Thoughts for the Not Yet Employed or the Recently Unemployed Engineer

You worked long and hard and earned, or are about to earn, an engineering degree. You pursued employment during your last year in college, but so far are unsuccessful and may be planning to move back home. Now what? Or you were employed and are now unemployed. Now what?

Please consider the following thoughts. Some may help you obtain the entry-level professional position you are dreaming about while finishing your studies. Others will enable you to support yourself and continue to develop your knowledge and skills. Some of the ideas may enable you to become employed again. Regardless, think of yourself as traveling the road to career security, that is, always being employed (or in business for yourself) doing useful work you enjoy and being amply compensated. Forget about job security – being taken care of indefinitely by an employer – it is gone.

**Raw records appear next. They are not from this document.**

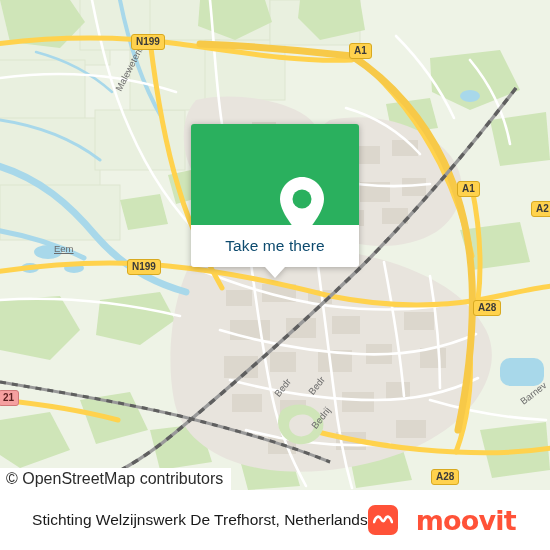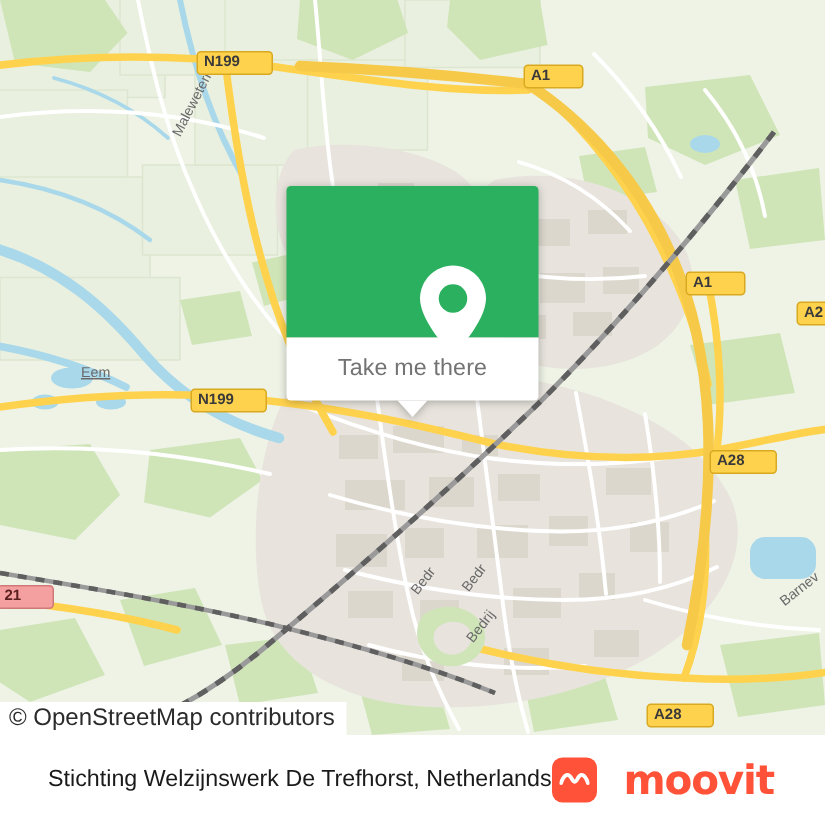--- a/index.html
+++ b/index.html
@@ -76,21 +76,21 @@
     height: 42px;
     background: #ffffff;
     border-radius: 0 0 3px 3px;
     display: flex;
     align-items: center;
     justify-content: center;
     position: relative;
   }
   #take-me-there {
     font-size: 15.5px;
-    color: #737373;
+    color: #0c4a6e;
     font-family: "Liberation Sans", sans-serif;
     letter-spacing: 0.1px;
   }
   #callout-tail {
     position: absolute;
     left: 50%;
     bottom: -11px;
     margin-left: -10px;
     width: 0;
     height: 0;
@@ -142,21 +142,21 @@
   
   .shield {
     position: absolute;
     background: #ffd24d;
     border: 1px solid #d8a920;
     border-radius: 3px;
     color: #3a3a3a;
     font-size: 10px;
     font-weight: bold;
     font-family: "Liberation Sans", sans-serif;
-    padding: 1px 21px 2px 4px;
+    padding: 1px 4px 2px 4px;
     line-height: 11px;
     z-index: 12;
     white-space: nowrap;
   }
   .shield.red {
     background: #f5a0a0;
     border-color: #d07878;
     color: #5a1f1f;
   }
   .maplabel {

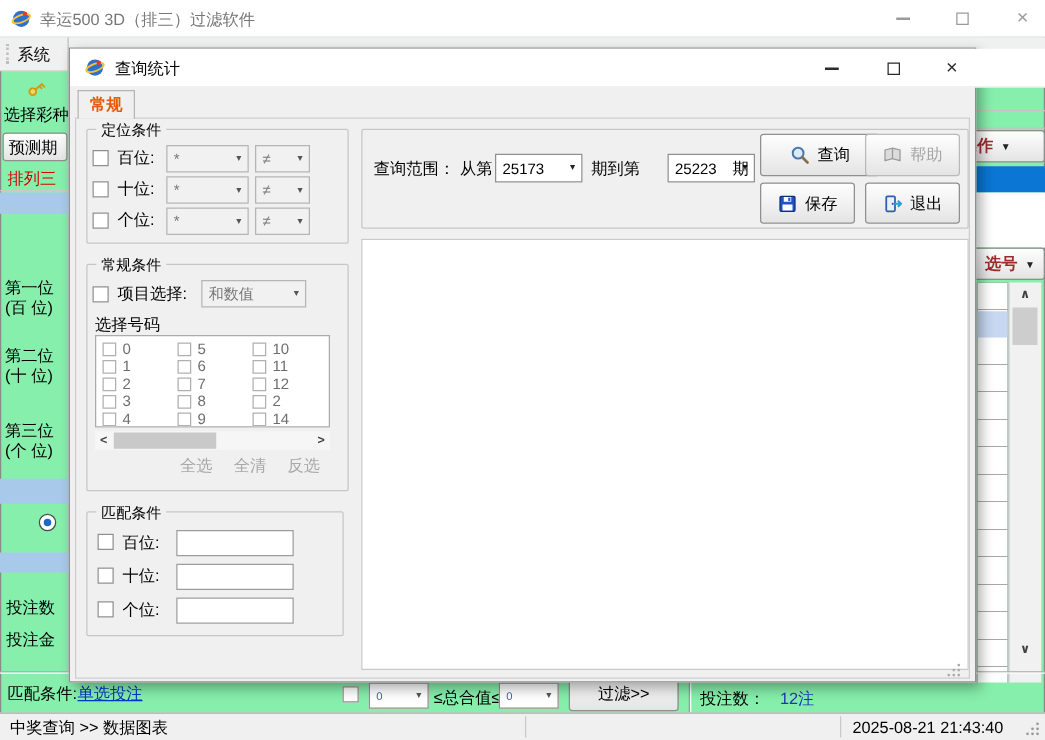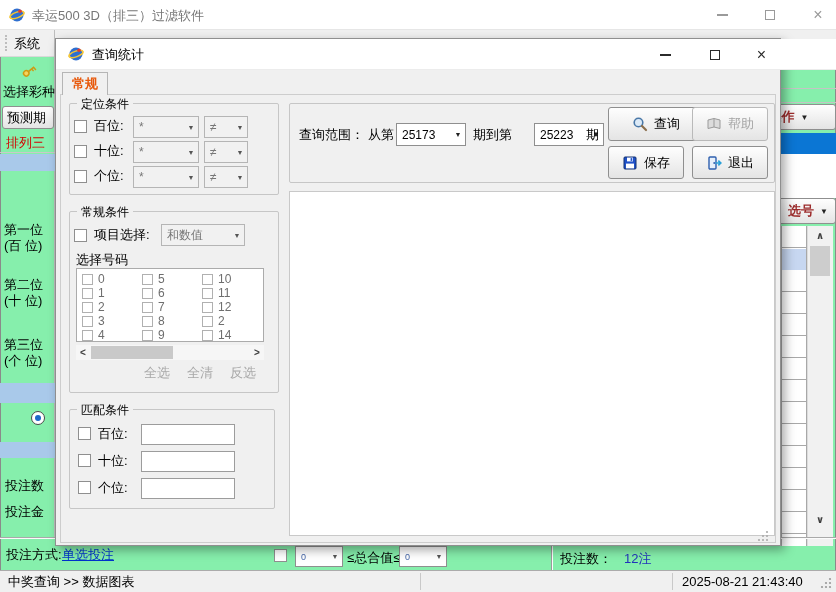--- a/index.html
+++ b/index.html
@@ -130,34 +130,35 @@
   <div class="abs" style="left:782px;top:249px;width:24px;height:21px;background:#c7d7f1"></div>
 
   <div class="abs" style="left:807px;top:226px;width:26px;height:320px;background:#f1f1f1;border-left:1px solid #dcdcdc"></div>
   <span class="abs scroll-arrow" style="left:807px;top:228px;width:26px;height:14px">∧</span>
   <div class="abs" style="left:810px;top:246px;width:20px;height:30px;background:#cdcdcd"></div>
   <span class="abs scroll-arrow" style="left:807px;top:512px;width:26px;height:14px">∨</span>
 
   <div class="abs" style="left:0;top:537px;width:836px;height:1px;background:#a9a9a9"></div>
   <div class="abs" style="left:0;top:538px;width:836px;height:1px;background:#fbfbfb"></div>
 
-  <span class="lbl" style="left:6px;top:547px">投注方式:</span>
+  <span class="lbl" style="left:6px;top:547px">匹配条件:</span>
   <span class="lbl" style="left:62px;top:547px;color:#0033cc;text-decoration:underline">单选投注</span>
 
 
   <span class="cb" style="left:274px;top:549px"></span>
   <span class="dd" style="left:295px;top:546px;width:48px;height:21px">
     <span style="font-size:9px;color:#4466aa">0</span>
     <span class="arr">▼</span>
   </span>
   <span class="lbl" style="left:347px;top:550px">≤总合值≤</span>
   <span class="dd" style="left:399px;top:546px;width:48px;height:21px">
     <span style="font-size:9px;color:#4466aa">0</span>
     <span class="arr">▼</span>
   </span>
+  <span class="btn" style="left:455px;top:540px;width:88px;height:29px">过滤&gt;&gt;</span>
 
   <span class="vsep" style="left:551px;top:540px;height:30px"></span>
 
   <span class="lbl" style="left:560px;top:551px">投注数：</span>
   <span class="lbl" style="left:624px;top:551px;color:#2233bb">12注</span>
 
 
   <div class="statusbar">
     <span class="lbl" style="left:8px;top:3px">中奖查询 &gt;&gt; 数据图表</span>
     <span class="abs" style="left:420px;top:2px;height:17px;border-left:1px solid #c9c9c9"></span>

  • Devote at least 40 hours per week, if you are unemployed, in systematically and proactively seeking a position. Make seeking a job a job. If still a student, prioritize your time and devote what you can to your job search. During the job search process, speak, dress, and behave professionally. Are you a morning person or a night person, a lark or an owl? If you are a morning person, get up early at least five days a week and start working. An evening person? Create and follow a compatible schedule.
  • Stay in touch with selected faculty at your present university or your alma mater. Some professors are connected with private and public employers and will be among the first to know about employment opportunities. You know who those “profs” are.
  • Use your network—friends, relatives, neighbors, former teachers and professors, former employers, and individuals where you interned or co-oped. This is not the time to be embarrassed about your unemployment. Assuming you made a credible effort to find a position while in college, you are a victim of circumstance. And many competent, conscientious, and communicative employees suddenly find themselves unemployed for many reasons some of which were out of their control – they were in the wrong place at the wrong time.
  • Get a part-time job, if you are an unemployed graduate, even though it is not likely to be in an area and at a level commensurate with your earned college degree. That job will help you cover your subsistence costs. The part-time work will also demonstrate your initiative, persistence, and sense of responsibility to potential employers. Do this in addition to your search for a “real” job.
  • Assume you cannot obtain part-time employment, or don’t want or need to, then consider becoming a volunteer. If carefully selected, volunteer work can enable you to use some of the knowledge and skill acquired during your college education while being of service to others.
  • Perhaps now is the time to polish some of those nontechnical or “soft-side” knowledge and skills that were only introduced as part of your college education or you recognized the need for when you were employed. For example, confront your speaking fear, study team essentials, learn about risk analysis, review project management principles and practices, or refine your understanding of quality control and quality assurance. Or maybe stay in school, if at all feasible, and earn a masters or other graduate degree.
  • Regardless of the geographic breadth of your search for that first position, seek out local contacts. For example, you are likely to find a local engineering firm, manufacturer, or a government entity with an engineering office. Ask to visit with them and not necessarily because they have openings. You and they share the same profession, they have connections, and they may be willing to connect you and/or offer advice. You might even pick up part-time employment. Good things can happen but you have to mix the pot, be the catalyst. “You miss 100 percent of the shots you never take“  according to hockey great Wayne Gretzky.
  • You may be tempted, during very difficult times, to compromise your character, as in, for example, embellishing your resume or your academic record. Instead, vigorously protect your reputation. Don’t assume that an indiscretion will be hidden or overlooked later. Experience suggests that while good news about you will travel fast and wide, bad news travels faster and wider.

Be proactive, persistent, work smart, and have faith. As noted by President Lincoln, “Our attitude is the only difference between success and failure.” The cream does rise to the top. Best wishes!